1. Barbell training is the best way to get strong.

It allows everyone to make improvements in strength, power, and general physical capacity, regardless of age, sex, and current ability. It works the whole body, it’s more effective than running, and it’s much safer than the constantly varied popular fitness Craze of the Day, neither of which are doable by most people after a certain age.

2. Barbell training is basically normal human movement patterns which are loaded with a gradually increasing weight.

In the same way that picking a load up from the floor, shoving a load up overhead, and squatting down and back up with a load is safe when you do it without a barbell, barbell training is a safe way to gradually increase the strength of these normal human movements. Your knees, back, and shoulders are designed to work under a load — barbells allow the loading to gradually increase and to remain biomechanically efficient.

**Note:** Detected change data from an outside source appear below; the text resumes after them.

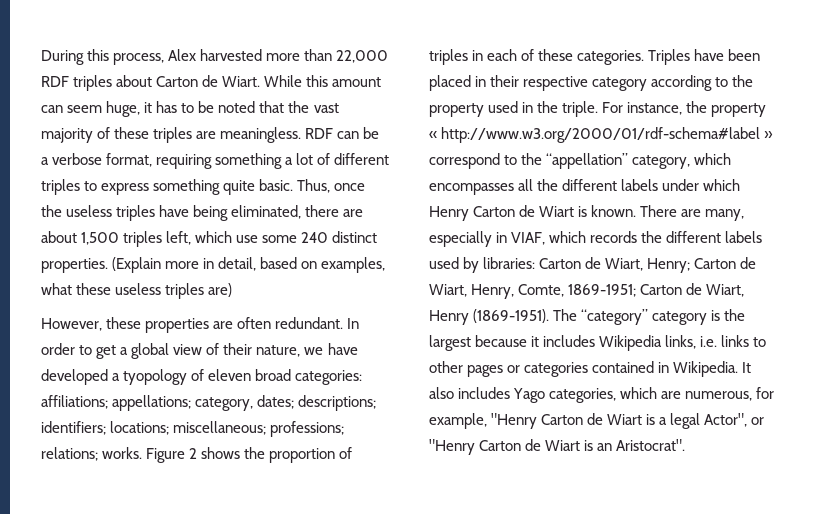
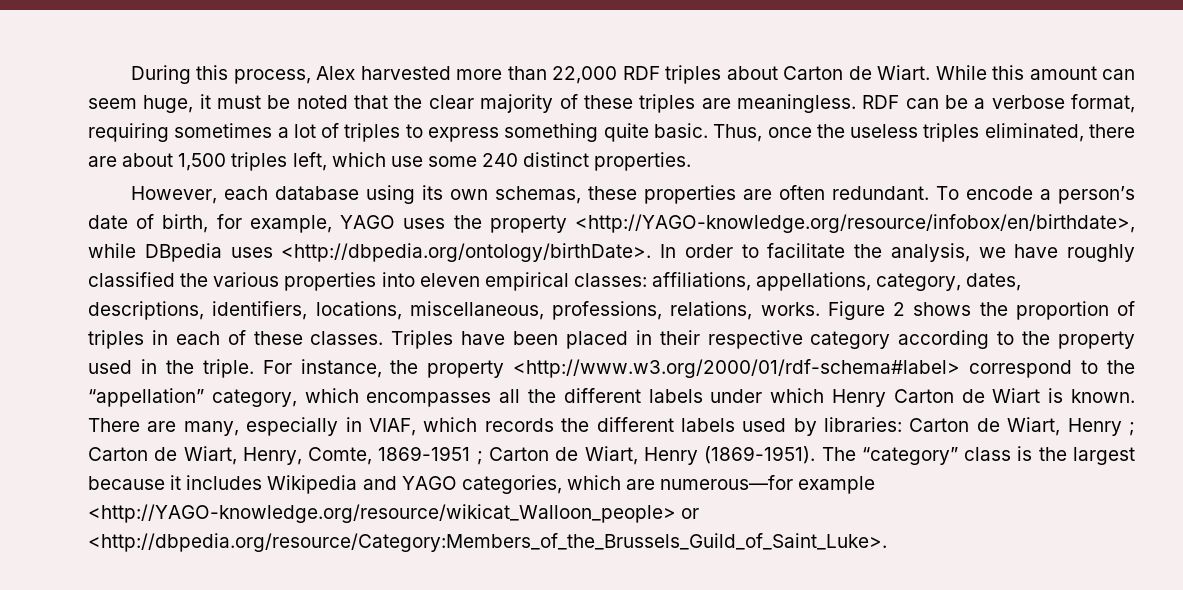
- While this amount can seem huge, it has to be noted that the vast majority of these triples are meaningless.
+ While this amount can seem huge, it must be noted that the clear majority of these triples are meaningless.
- RDF can be a verbose format, requiring something a lot of different triples to express something quite basic.
+ RDF can be a verbose format, requiring sometimes a lot of triples to express something quite basic.
- Thus, once the useless triples have being eliminated, there are about 1,500 triples left, which use some 240 distinct properties. (Explain more in detail, based on examples, what these useless triples are)
- However, these properties are often redundant.
+ Thus, once the useless triples eliminated, there are about 1,500 triples left, which use some 240 distinct properties.
+ However, each database using its own schemas, these properties are often redundant.
- In order to get a global view of their nature, we have developed a tyopology of eleven broad categories: affiliations; appellations; category, dates; descriptions; identifiers; locations; miscellaneous; professions; relations; works.
+ To encode a person’s date of birth, for example, YAGO uses the property <http://YAGO-knowledge.org/resource/infobox/en/birthdate>, while DBpedia uses <http://dbpedia.org/ontology/birthDate>. In order to facilitate the analysis, we have roughly classified the various properties into eleven empirical classes: affiliations, appellations, category, dates, descriptions, identifiers, locations, miscellaneous, professions, relations, works.
- Figure 2 shows the proportion of triples in each of these categories.
+ Figure 2 shows the proportion of triples in each of these classes.
- For instance, the property « http://www.w3.org/2000/01/rdf-schema#label » correspond to the “appellation” category, which encompasses all the different labels under which Henry Carton de Wiart is known.
+ For instance, the property <http://www.w3.org/2000/01/rdf-schema#label> correspond to the “appellation” category, which encompasses all the different labels under which Henry Carton de Wiart is known.
- There are many, especially in VIAF, which records the different labels used by libraries: Carton de Wiart, Henry; Carton de Wiart, Henry, Comte, 1869-1951; Carton de Wiart, Henry (1869-1951).
+ There are many, especially in VIAF, which records the different labels used by libraries: Carton de Wiart, Henry ; Carton de Wiart, Henry, Comte, 1869-1951 ; Carton de Wiart, Henry (1869-1951).
- The “category” category is the largest because it includes Wikipedia links, i.e. links to other pages or categories contained in Wikipedia. It also includes Yago categories, which are numerous, for example, "Henry Carton de Wiart is a legal Actor", or "Henry Carton de Wiart is an Aristocrat".
+ The “category” class is the largest because it includes Wikipedia and YAGO categories, which are numerous—for example <http://YAGO-knowledge.org/resource/wikicat_Walloon_people> or <http://dbpedia.org/resource/Category:Members_of_the_Brussels_Guild_of_Saint_Luke>.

3. Since you’re standing on your feet while you lift, barbell training teaches balance.

Too often, a broken hip is the first in a series of events that lead to death. Learning not to fall down as you move the load is the first step in barbell training. For example, a squat is the same motion as sitting down and getting up from a chair — a thoughtless given when we’re younger, but often a great effort for the elderly. Barbell training dwarfs the ability of a machine-based program to make changes in general physical capacity because machines don’t allow you to fall. If you learn how not to fall while you get stronger, you improve much more than just your strength.

4. Barbell training is the most effective way to increase bone density.

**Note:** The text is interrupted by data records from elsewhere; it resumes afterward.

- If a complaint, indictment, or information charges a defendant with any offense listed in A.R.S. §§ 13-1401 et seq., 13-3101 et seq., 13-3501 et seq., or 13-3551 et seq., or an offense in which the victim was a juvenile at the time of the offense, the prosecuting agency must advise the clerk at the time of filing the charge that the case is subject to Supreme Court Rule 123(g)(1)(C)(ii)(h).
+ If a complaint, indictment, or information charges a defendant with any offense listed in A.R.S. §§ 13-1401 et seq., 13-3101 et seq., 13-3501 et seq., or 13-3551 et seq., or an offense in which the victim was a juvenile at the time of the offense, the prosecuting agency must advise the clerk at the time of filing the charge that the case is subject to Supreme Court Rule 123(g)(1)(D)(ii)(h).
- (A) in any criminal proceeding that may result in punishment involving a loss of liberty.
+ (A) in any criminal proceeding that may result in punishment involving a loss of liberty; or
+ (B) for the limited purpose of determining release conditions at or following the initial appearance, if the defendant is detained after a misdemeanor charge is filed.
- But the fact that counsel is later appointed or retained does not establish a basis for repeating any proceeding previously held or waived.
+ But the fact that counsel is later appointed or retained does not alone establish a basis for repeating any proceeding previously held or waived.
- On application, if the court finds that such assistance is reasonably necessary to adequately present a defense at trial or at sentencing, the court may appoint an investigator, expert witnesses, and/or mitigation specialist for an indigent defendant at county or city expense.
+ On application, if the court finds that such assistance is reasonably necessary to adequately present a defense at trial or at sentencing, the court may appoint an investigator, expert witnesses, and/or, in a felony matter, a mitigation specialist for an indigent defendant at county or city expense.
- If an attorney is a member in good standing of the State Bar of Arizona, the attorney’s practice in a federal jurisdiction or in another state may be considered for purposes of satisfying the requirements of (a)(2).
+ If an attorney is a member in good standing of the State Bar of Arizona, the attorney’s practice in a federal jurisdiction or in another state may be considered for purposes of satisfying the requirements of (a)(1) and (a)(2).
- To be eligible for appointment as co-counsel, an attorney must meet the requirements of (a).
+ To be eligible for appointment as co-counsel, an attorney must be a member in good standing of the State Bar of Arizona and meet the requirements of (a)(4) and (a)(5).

One of the key features of living organisms is their ability to recover from stress in a way that produces an adaptation to the stress, so that next time it happens the organism is prepared for it. The gradually accumulating loads used in the primary barbell lifts strengthen not only the muscles, but the bones, ligaments, tendons, nerves, and recovery systems. Quite literally, every part of your body adapts more effectively to systemic stress than to a piecemeal approach, since heavier loads can be lifted and greater stress can be applied.

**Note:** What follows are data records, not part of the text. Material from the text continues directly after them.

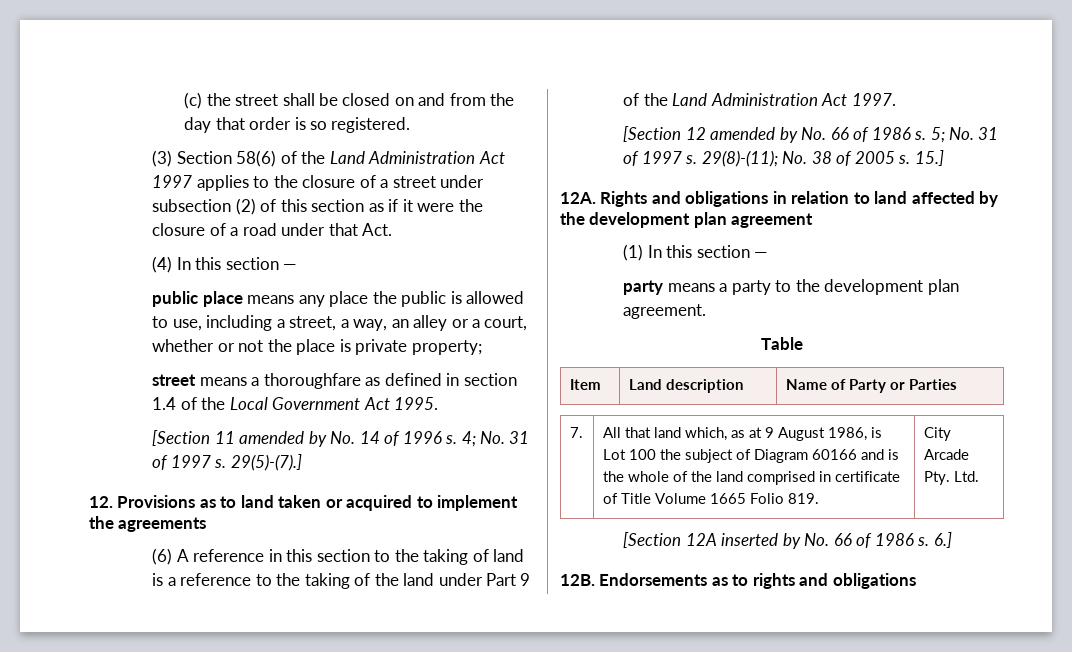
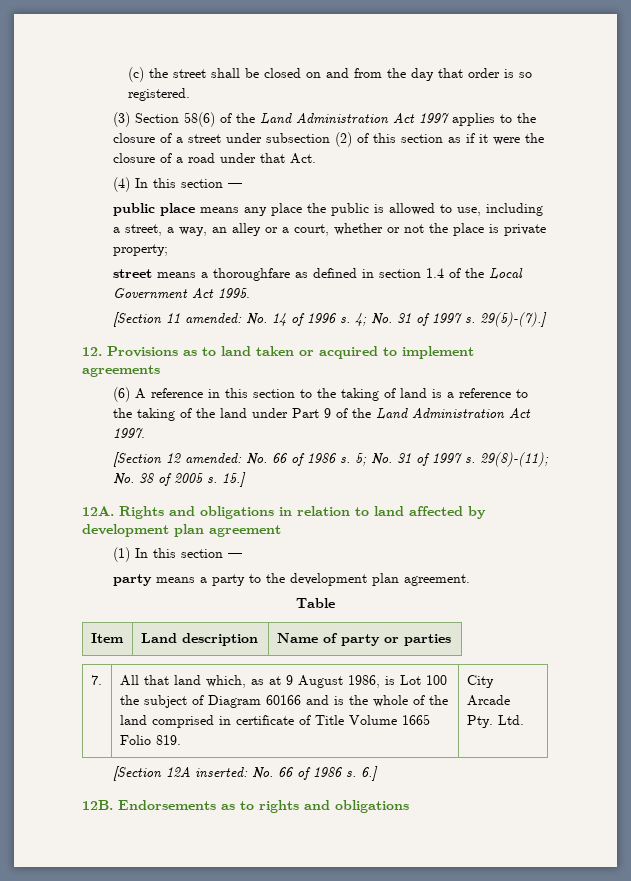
- [Section 11 amended by No. 14 of 1996 s.
+ [Section 11 amended: No. 14 of 1996 s.
- 12. Provisions as to land taken or acquired to implement the agreements
+ 12. Provisions as to land taken or acquired to implement agreements
- [Section 12 amended by No. 66 of 1986 s.
+ [Section 12 amended: No. 66 of 1986 s.
- Rights and obligations in relation to land affected by the development plan agreement
+ Rights and obligations in relation to land affected by development plan agreement
- Item | Land description | Name of Party or Parties
+ Item | Land description | Name of party or parties
- [Section 12A inserted by No. 66 of 1986 s.
+ [Section 12A inserted: No. 66 of 1986 s.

5. Old age should not be a holding pattern for death.

Perhaps someday it won’t be. None of us should be parked and left to die. Our gyms have worked with people who have diabetes and its associated pathologies, like blindness, neuropathy, heart disease, dementia, and profound frailty. When we improve their strength, we improve their lives, and sometimes we can make their final years more productive than their wasted youth.

My big mistake was made before I learned these lessons. I allowed Cardell to take a less-effective approach with one of his clients, and the client paid the price. My gym, my fault.


Dr. Coleman was never profoundly incapacitated until the last years of his life. He was merely very frail, with the tentative approach to every movement of his body which marks the condition. Unfortunately, these years were significantly more numerous than perhaps they could have been had Cardell, and I, taken a more aggressive approach to his training when he first asked us for help. Once physical capacity is lost, it’s much harder to recover than it is to merely maintain it, and it’s certainly harder to increase it in your 80s than in your 60s.

Had I insisted that he be trained like all the other people we worked with all those years — and as I have since approached the older people who have come to us, including our 91-year-old gal who currently deadlifts, bench presses, and pushes her very own weighted sled, who is using less insulin, and who has abandoned both her walker and her cane — things would have been different for Dr. Coleman. I’m convinced we could have made his last years more productive and his death a shorter event than the protracted chaos of losing his physical grasp on life.

Had I been able to explain it to him at the time, he would have understood. I won’t make the same mistake again.